Wohngeld: Ist eine Sondervergütung bei Nichtteilnahme am Lastschriftverfahren zulässig?
Nach dem WEG ist jeder Eigentümer verpflichtet, die Lasten des gemeinschaftlichen Eigentums sowie die Kosten der Instandhaltung, Instandsetzung, sonstigen Verwaltung und des gemeinschaftlichen Gebrauchs des gemeinschaftlichen Eigentums nach dem Verhältnis seines Anteils zu tragen. Zu den Kosten der sonstigen Verwaltung zählt insbesondere auch die Vergütung des Verwalters. Auch diese haben die Eigentümer also grundsätzlich anteilig zu übernehmen. Fraglich ist, ob die Eigentümergemeinschaft einem einzelnen Eigentümer gesonderte Zahlungspflichten auferlegen kann, für die er alleine aufkommen muss.
Fall:
Die Eigentümerversammlung beschließt mit Stimmenmehrheit, dass alle Eigentümer eine zusätzliche Vergütung in Höhe von 2,50 Euro pro Monat an den Verwalter zu zahlen haben, die zur Erfüllung ihrer Beitragspflichten aus Wirtschaftsplan und Jahresabrechnung nicht am Lastschriftverfahren teilnehmen. Damit soll der erhöhte Verwaltungsaufwand abgedeckt werden. Der Beschluss wird angefochten.
Mit Erfolg?
Entscheidung:
Mit Beschluss vom 18.09.2006 hat das OLG München die vorinstanzlichen Entscheidungen aufgehoben und zur Begründung folgendes ausgeführt:
1. Durch Mehrheitsbeschluss können einzelne Eigentümer nicht verpflichtet werden, dem Verwalter eine zusätzliche Vergütung zu zahlen, wenn sie nicht am Lastschriftverfahren teilnehmen.

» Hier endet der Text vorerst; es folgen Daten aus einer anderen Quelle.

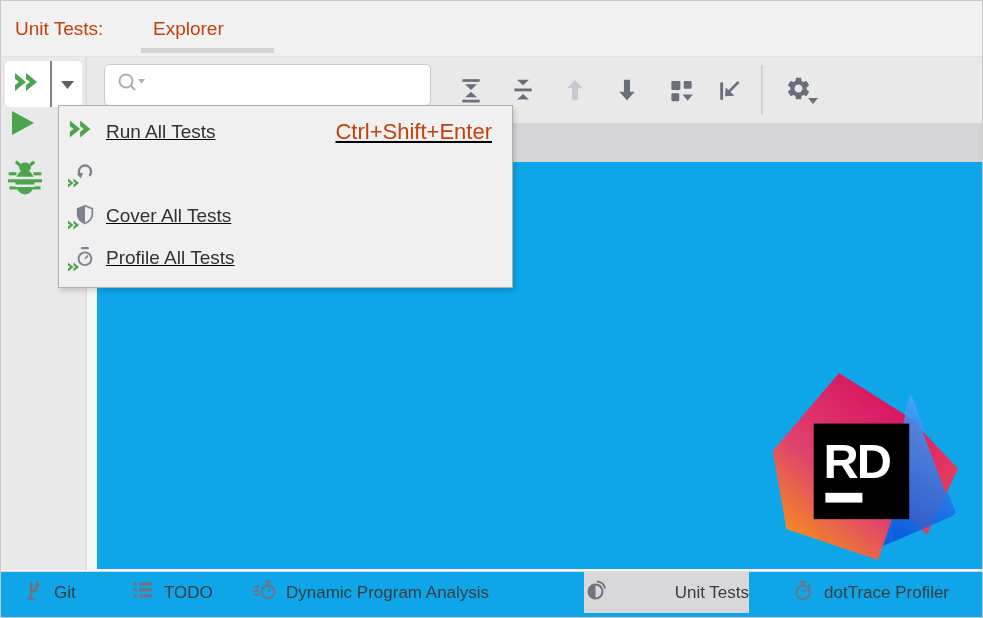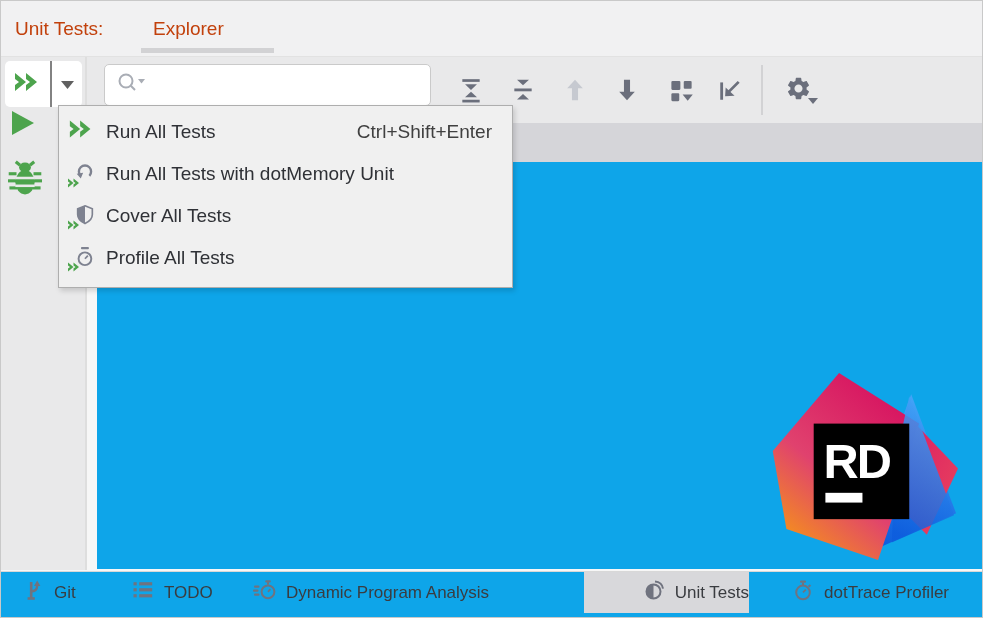"Run All Tests" .menu { text-decoration: none -> underline }
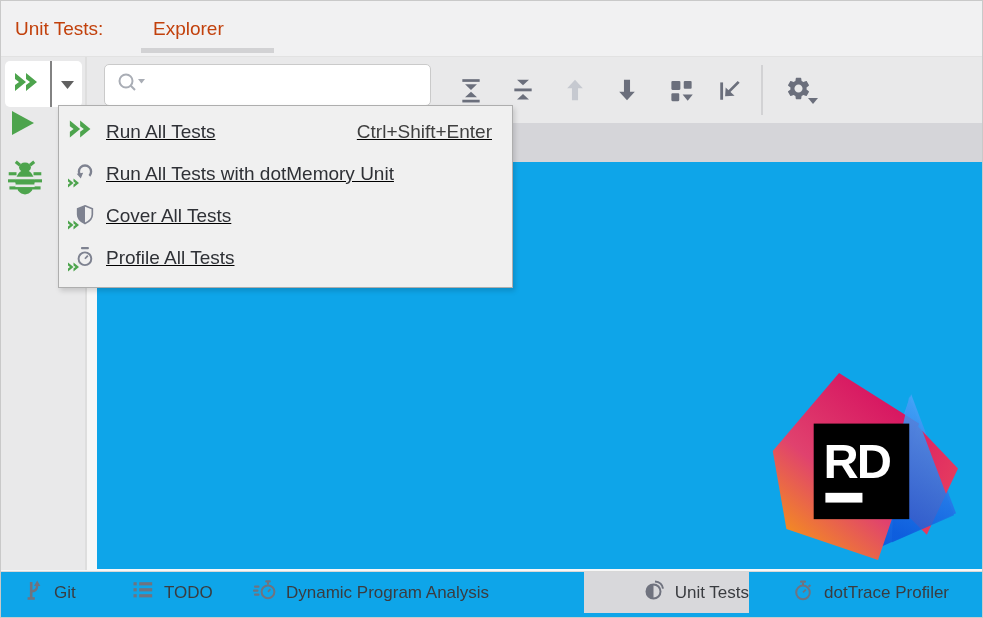"Ctrl+Shift+Enter" .menu-shortcut { color: #404040 -> #c2410c; font-size: 19px -> 22px }
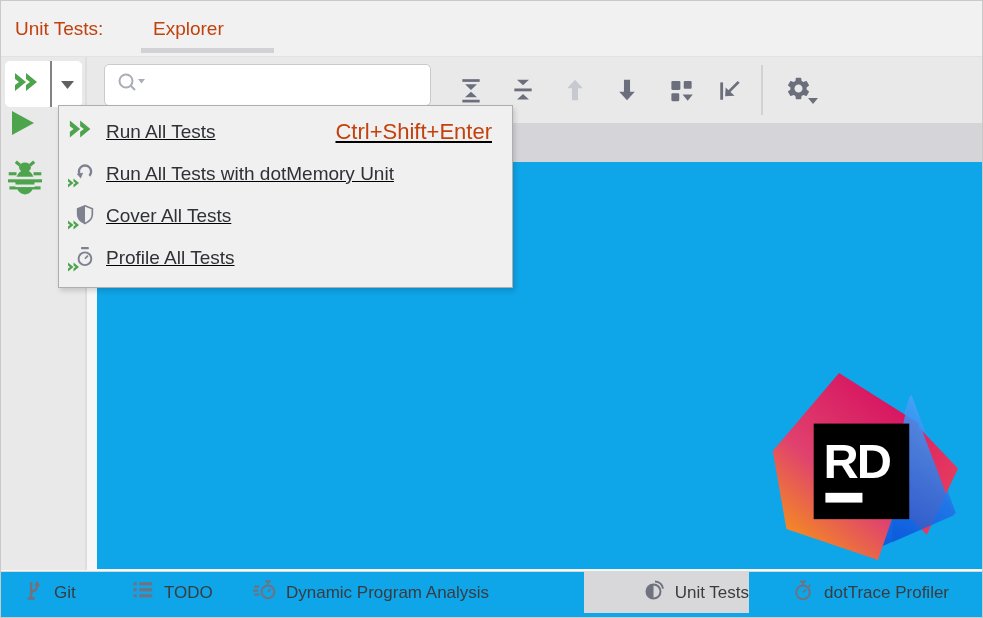"Run All Tests with dotMemory" span { html: <span>Run All Tests with dotMemory Unit</span> -> none }
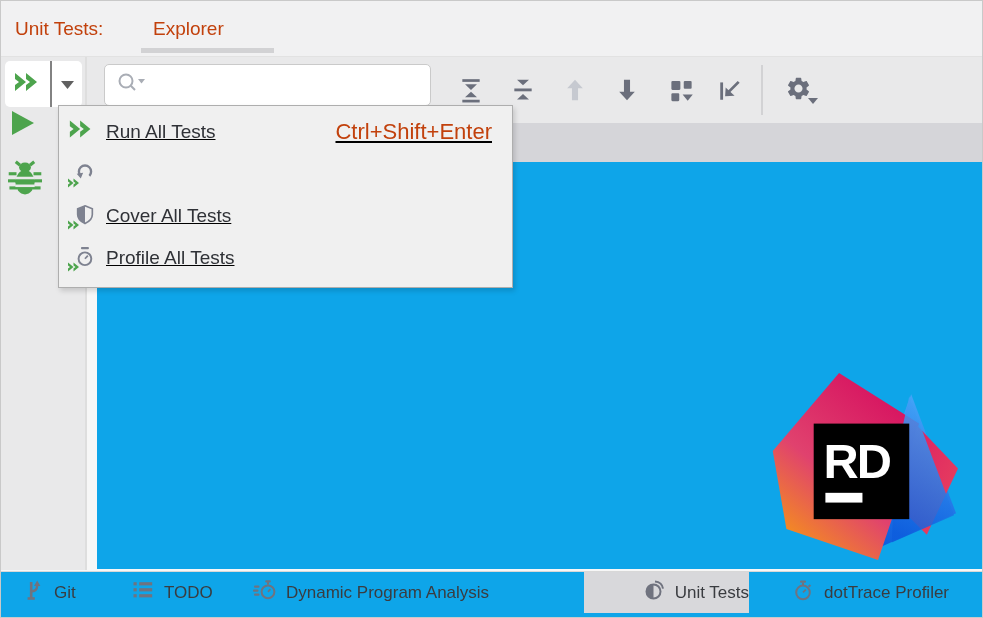"Unit Tests" div.sb-item { justify-content: flex-end -> space-between }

2. Ein Eigentümerbeschluss über die Einführung einer derartigen Sondervergütung ist mangels Beschlusskompetenz nichtig.
Anmerkung/Praxishinweis:
Der Beschluss ist nach Auffassung des OLG München nichtig. Die Eigentümer werden nämlich verpflichtet, eine pauschale Sondervergütung an den Verwalter zu zahlen, wenn sie nicht am Lastschriftverfahren teilnehmen. Ohne eine entsprechende Vereinbarung ist die bloße Mehrheit der Eigentümer jedoch nicht ermächtigt, einzelnen Eigentümern besondere Zahlungspflichten aufzuerlegen, die über die Beiträge zu den gemeinschaftlichen Lasten und Kosten hinausgehen.
Aber: Grundsätzlich möglich ist demgegenüber - jedenfalls nach bisheriger Rechtsprechung- durch Beschluss die Einführung eines Wohngeld-Lastschriftverfahrens an sich, zu dessen Teilnahme die einzelnen Eigentümer gegebenenfalls im gerichtlichen WEG-Verfahren gezwungen werden könnten. Die Versammlung kann auch eine Zusatzvergütung für den Verwalter beschließen, die für jeden Eigentümer zu zahlen ist, der nicht am Lastschriftverfahren teilnimmt. Im Verhältnis zur Gemeinschaft hätten dann aber alle Eigentümer die zusätzlichen Kosten anteilig nach Maßgabe des Kostenverteilungsschlüssels zu tragen.
Eine derartige Regelung war im vorliegenden Fall aber gerade nicht gewollt. Nach dem Inhalt des Beschlusses sollte nicht die Gemeinschaft, sondern der einzelne Eigentümer Schuldner der Sondervergütung sein.
Praxishinweis: Die WEG-Reform bringt auch in dieser Frage Änderungen. Eigentümer können künftig für die Kosten eines besonderen Verwaltungsaufwands mit Stimmenmehrheit beschließen. Damit können dann auch pauschalierte Kosten für die Nichteilnahme am Lastschriftverfahren den einzelnen Verursachern auferlegt werden. Voraussetzung wird jedoch sein, dass die Beträge nicht unangemessen sind. Als Obergrenze dürfte ein Betrag von 2,50 € monatlich gelten.